The Confession of a Decision maker

I listen to chatter over the airwaves. Talkshow host Armstrong William leads a merry discussion on South Carolina’s Governor Mark Sanford.  Armstrong cannot contain himself: “How does Governor Sanford get rid of his Love Jones?” It was a question that was not easily answered. Listeners from South Carolina appeared irritated with this line of questioning.

Many felt the governor had abandoned his wife, children, and the people of South Carolina. On June 24th, Governor Sanford arranged a press conference where he confessed a year-long affair with an Argentine woman. He was missing for more than six days from his office.

At his press conference, political pundits argued Governor Sanford was attempting to save his job, not his family life. He was married and had four sons. Instead of a low-profile strategy, Governor Sanford actively engaged the media, describing his mistress as his “soul mate.”  Clearly, he had lost his mind! His wife Jenny stated, “I believe enduring love is primarily a commitment and an act of will, and for a marriage to be successful, that commitment must be reciprocal.”

Unfortunately, Sanford’s decision ruined his political career, strategic alliances, and the trust of the people of South Carolina. Yet, his personal loss was perhaps greater. He lost his marriage and the trust of his children. Therefore, some decision making carries long-term consequences for individuals and organizations.

Have you ever wondered why some people continue to make bad decisions? You see million-dollar celebrities doing it. You can see this action in government officials and business leaders. There are no discriminators. From the very rich to the poorest of the poor, we see people caught in a vicious cycle of bad decision making. Sadly, we can see it much closer than that. We witness relatives making bad decisions. Despite wise counsel, some people continue to make poor decisions.

The Decision Process

Decision making can make or break an organization. Joan Liebler and Charles McConnell, authors of Management Principles for Health Professionals, maintain that decision making is an essential element of management activities at all organizational levels.
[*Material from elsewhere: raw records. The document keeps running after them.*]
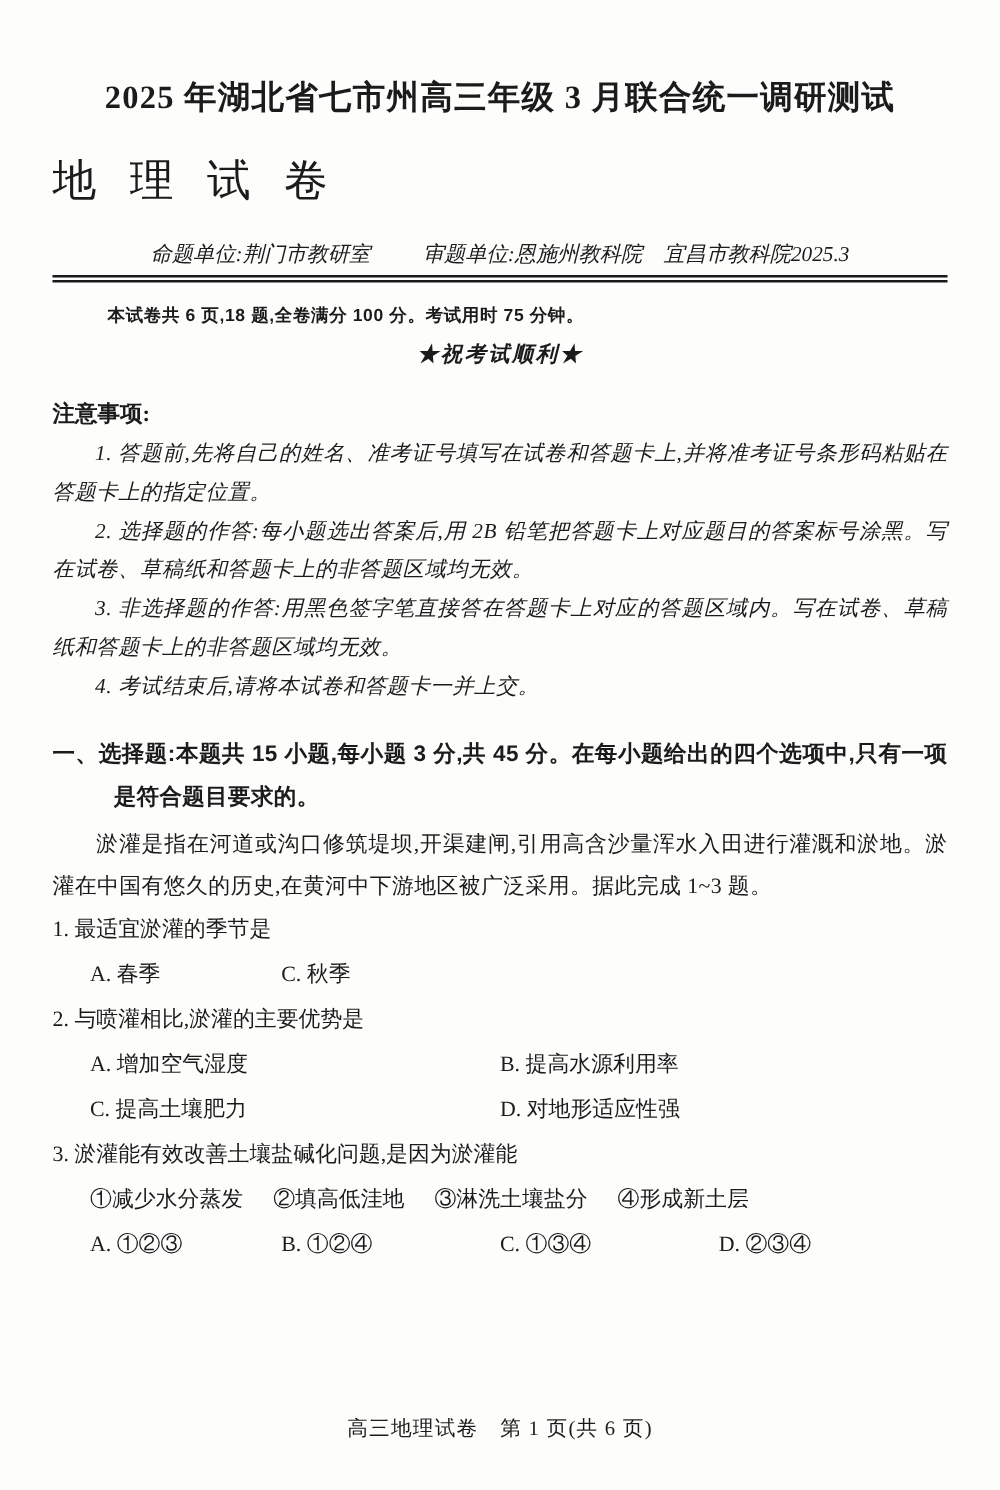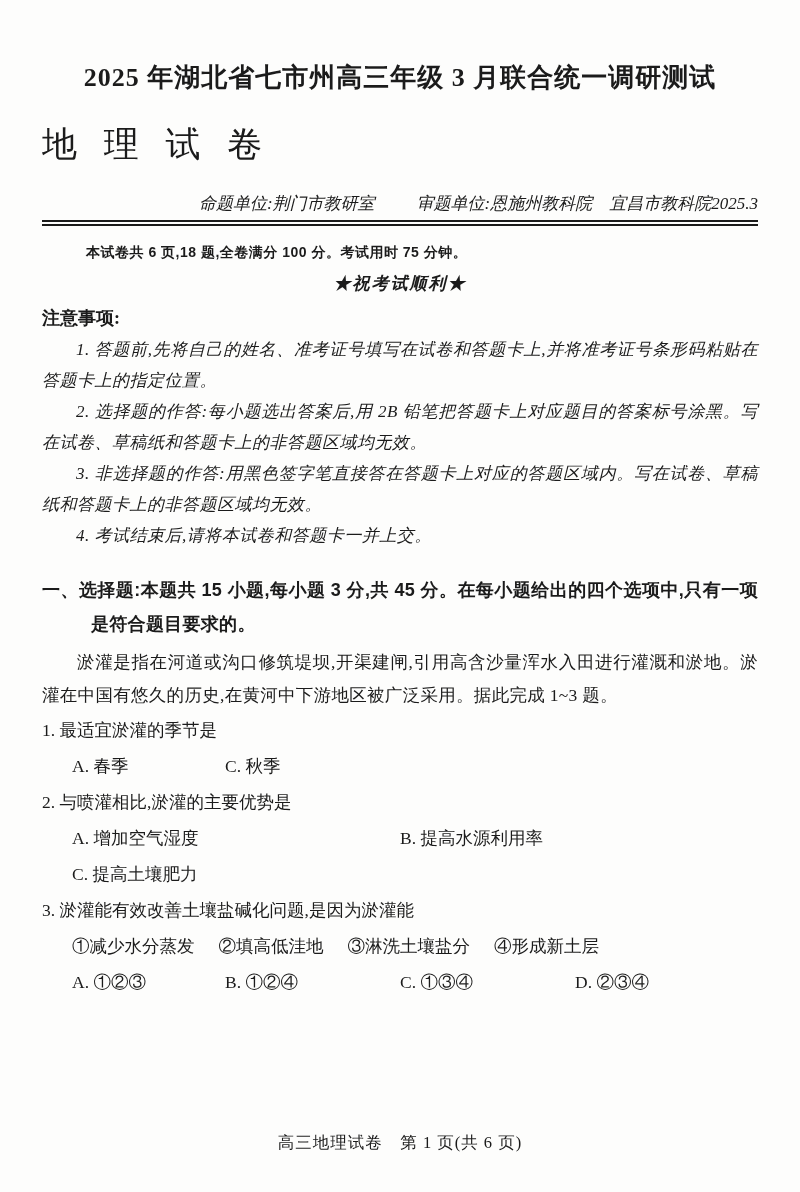--- a/index.html
+++ b/index.html
@@ -18,7 +18,7 @@
     word-spacing:14px;letter-spacing:2px;
   }
   .meta-row{
-    margin-top:26px;display:flex;justify-content:flex-end;align-items:flex-end;
+    margin-top:26px;display:flex;justify-content:center;align-items:flex-end;
     font-style:italic;font-size:17px;line-height:24px;
     padding-bottom:4px;border-bottom:6px double #1a1a1a;
   }

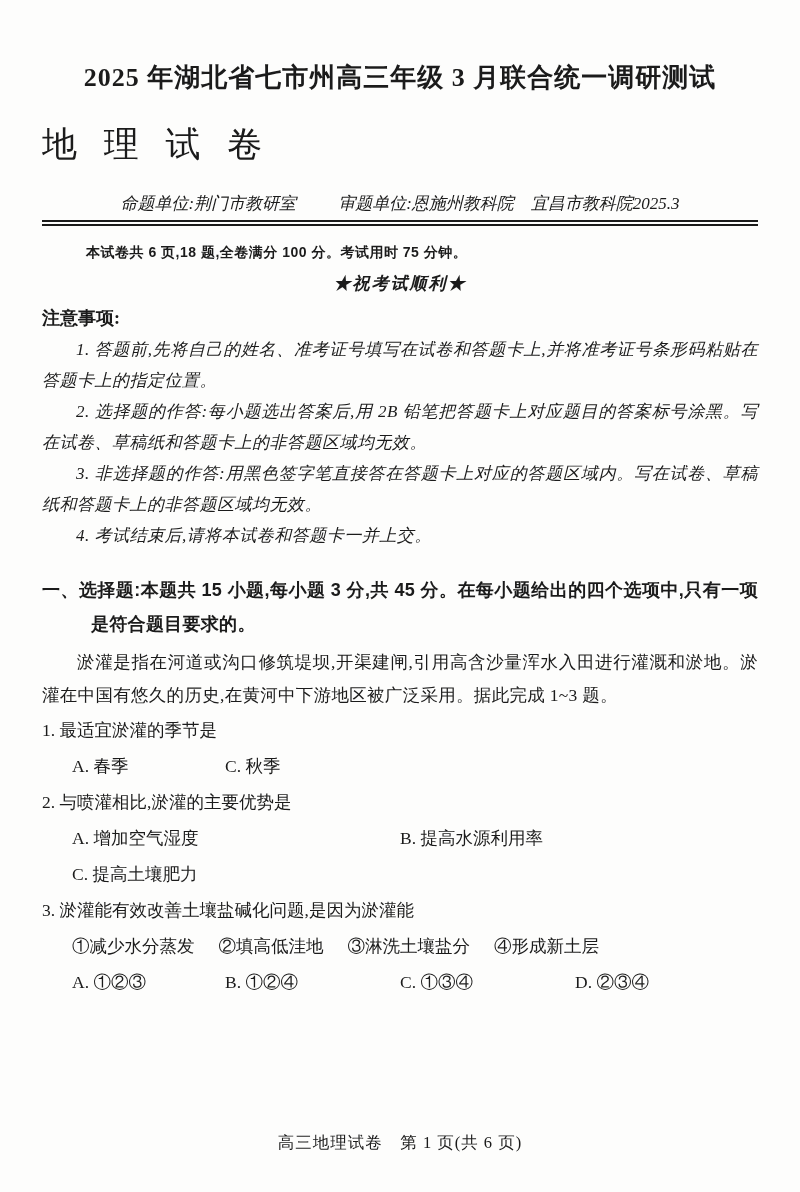--- a/index.html
+++ b/index.html
@@ -32,7 +32,7 @@
     font-size:17px;line-height:22px;letter-spacing:2px;
   }
   .notes-title{
-    margin:11px 0 0 0;font-family:Liberation Serif, serif;
+    margin:24px 0 0 0;font-family:Liberation Serif, serif;
     font-weight:700;font-size:18px;line-height:24px;
   }
   .notes{margin-top:4px;}

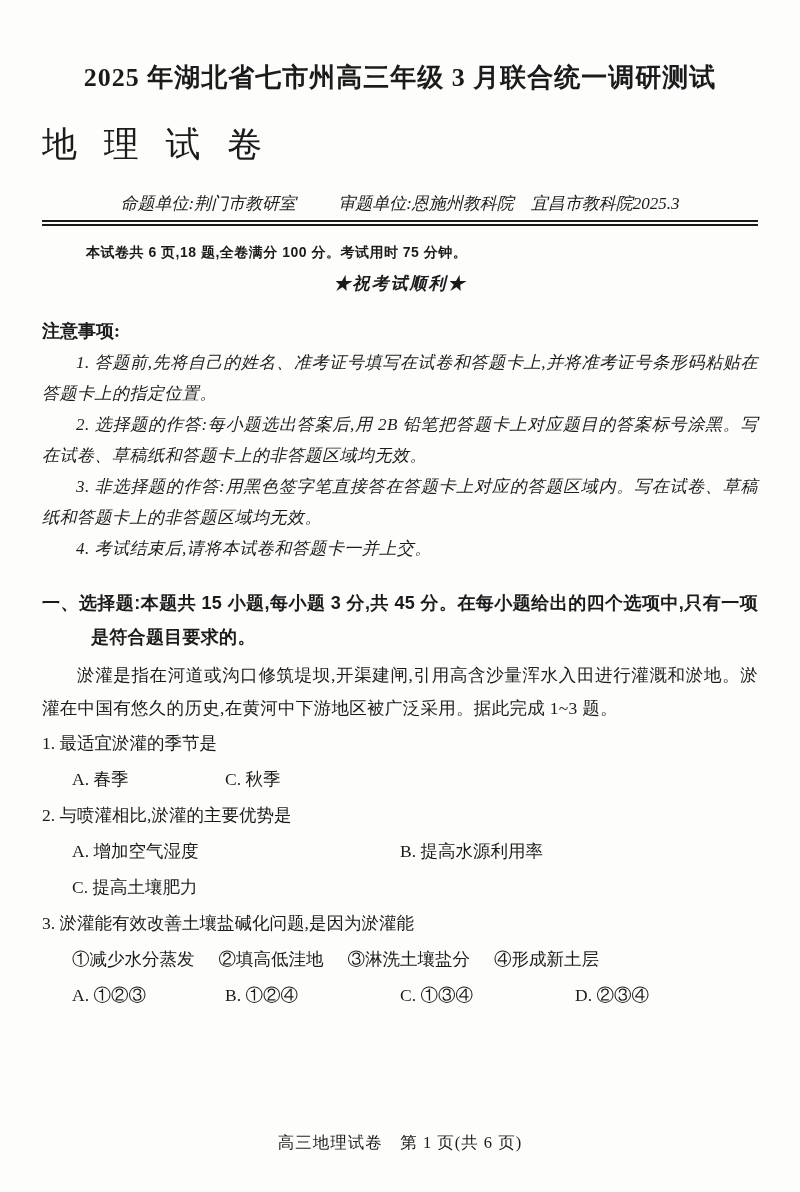--- a/index.html
+++ b/index.html
@@ -112,6 +112,7 @@
       <span>A. 增加空气湿度</span>
       <span>B. 提高水源利用率</span>
       <span>C. 提高土壤肥力</span>
+      <span>D. 对地形适应性强</span>
     </div>
   </div>
 

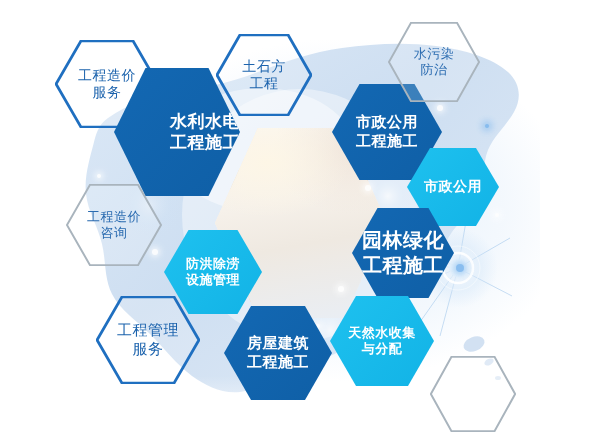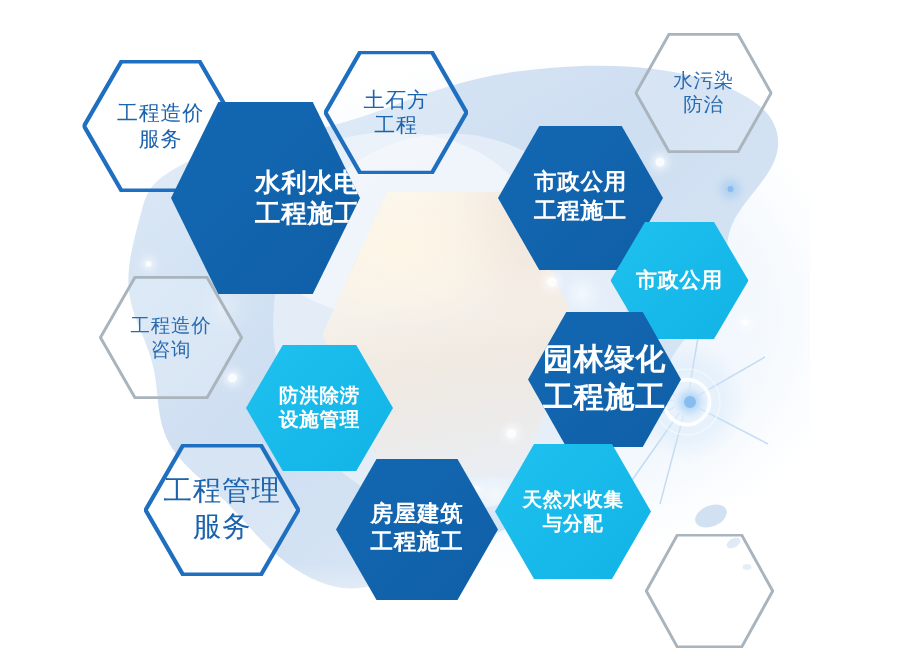--- a/index.html
+++ b/index.html
@@ -252,7 +252,7 @@
         <span class="lbl">市政公用
 工程施工</span>
       </div>
-      <div class="hex outline" style="left: 423px; top: 22px; width: 92px; height: 80px; font-size: 13px; color: rgb(42, 107, 176);">
+      <div class="hex outline" style="left: 388px; top: 22px; width: 92px; height: 80px; font-size: 13px; color: rgb(42, 107, 176);">
         <svg viewBox="0 0 100 100" preserveAspectRatio="none">
           <polygon points="25,1 75,1 99,50 75,99 25,99 1,50" fill="rgba(255,255,255,0.18)" stroke="#a9b4bd" stroke-width="1.9599999999999997" vector-effect="non-scaling-stroke"></polygon>
         </svg>

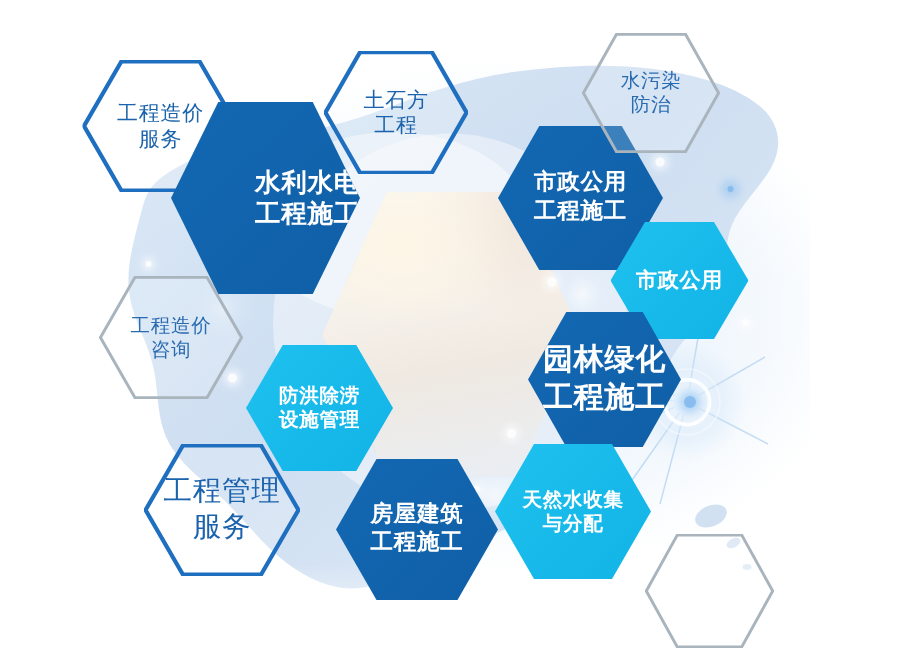--- a/index.html
+++ b/index.html
@@ -281,7 +281,7 @@
         <span class="lbl">园林绿化
 工程施工</span>
       </div>
-      <div class="hex outline" style="left: 96px; top: 296px; width: 104px; height: 88px; font-size: 19px; color: rgb(28, 99, 173);">
+      <div class="hex outline" style="left: 96px; top: 296px; width: 104px; height: 88px; font-size: 15px; color: rgb(28, 99, 173);">
         <svg viewBox="0 0 100 100" preserveAspectRatio="none">
           <polygon points="25,1 75,1 99,50 75,99 25,99 1,50" fill="rgba(255,255,255,0.18)" stroke="#1f6fc0" stroke-width="2.8" vector-effect="non-scaling-stroke"></polygon>
         </svg>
Gareth Jones and Jennifer George, authors of Contemporary Management, further argue that managers must respond to opportunities and threats. In fact, decision making is a process where individuals analyze and make determinations regarding a problem that is keeping with the organization’s goals and objectives.

Unfortunately, some people feel the decision making process is a solo operation. Some managers can be caught in this trap and disregard the expertise of their workers. Through series after series of bad decisions, the manager may continue on a merry ride of worsening consequences. Two things generally can stop this dead-end trap. The organization stops him or the organization tanks.

In going through a series of bad decisions, a wise person should gain insight. Unfortunately, some individuals who are in charge will learn nothing, thereby earning the label of a foolish manager. Every person, regardless of their background or social standing, can benefit from good decision-making techniques.

The Path Forward

Making the right decision is a difficult process. Like Governor Sanford, many managers don’t take enough time to evaluate short-term decisions for long-term consequences. No one will usually applaud your many good decisions; however, you will probably catch heat over the bad ones.

Les Brown, author of How to Become the Person You Always Wanted to Be-No Matter What the Obstacle, explains, “Your values are not set by government or church leaders. Your values give you consistency in the way you approach life…By holding to your beliefs, you can always stay on track toward your dreams.” Therefore, making good decisions goes to the heart of being an effective manager.

How do managers overcome the barriers of making bad decisions during uncertainty? Is it possible for a manager to involve their workers in critical decisions without giving up any authority?